■ **INFORMATION PROVIDED**:
=======

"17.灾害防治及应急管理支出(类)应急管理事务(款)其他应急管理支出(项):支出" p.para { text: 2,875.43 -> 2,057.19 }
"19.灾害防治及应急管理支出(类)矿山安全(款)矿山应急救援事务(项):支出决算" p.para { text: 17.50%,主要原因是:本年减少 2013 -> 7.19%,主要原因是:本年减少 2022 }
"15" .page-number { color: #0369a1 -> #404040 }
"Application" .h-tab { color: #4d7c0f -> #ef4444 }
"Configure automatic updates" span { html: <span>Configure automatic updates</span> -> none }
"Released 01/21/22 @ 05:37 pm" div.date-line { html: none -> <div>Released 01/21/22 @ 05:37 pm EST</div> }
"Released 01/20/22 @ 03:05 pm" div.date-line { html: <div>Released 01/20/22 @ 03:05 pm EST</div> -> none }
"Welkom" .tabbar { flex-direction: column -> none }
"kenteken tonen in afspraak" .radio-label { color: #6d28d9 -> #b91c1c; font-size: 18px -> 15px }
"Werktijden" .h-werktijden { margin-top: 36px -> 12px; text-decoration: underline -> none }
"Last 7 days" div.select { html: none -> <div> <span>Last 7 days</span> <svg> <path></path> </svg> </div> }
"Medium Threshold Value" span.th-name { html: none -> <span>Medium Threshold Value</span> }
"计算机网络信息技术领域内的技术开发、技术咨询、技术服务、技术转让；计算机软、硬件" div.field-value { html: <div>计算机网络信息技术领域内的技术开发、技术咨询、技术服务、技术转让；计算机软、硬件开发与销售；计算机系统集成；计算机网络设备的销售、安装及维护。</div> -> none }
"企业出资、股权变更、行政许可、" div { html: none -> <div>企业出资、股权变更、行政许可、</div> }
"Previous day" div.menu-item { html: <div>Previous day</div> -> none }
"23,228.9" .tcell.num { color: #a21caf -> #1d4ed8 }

=======

■ **ABOUT THIS TASK**:
Restate, word for word and with nothing added, the lines from the first line of the listing through the one where "html: <span>Configure automatic" stands.

■ **TASK SOLUTION**:
"17.灾害防治及应急管理支出(类)应急管理事务(款)其他应急管理支出(项):支出" p.para { text: 2,875.43 -> 2,057.19 }
"19.灾害防治及应急管理支出(类)矿山安全(款)矿山应急救援事务(项):支出决算" p.para { text: 17.50%,主要原因是:本年减少 2013 -> 7.19%,主要原因是:本年减少 2022 }
"15" .page-number { color: #0369a1 -> #404040 }
"Application" .h-tab { color: #4d7c0f -> #ef4444 }
"Configure automatic updates" span { html: <span>Configure automatic updates</span> -> none }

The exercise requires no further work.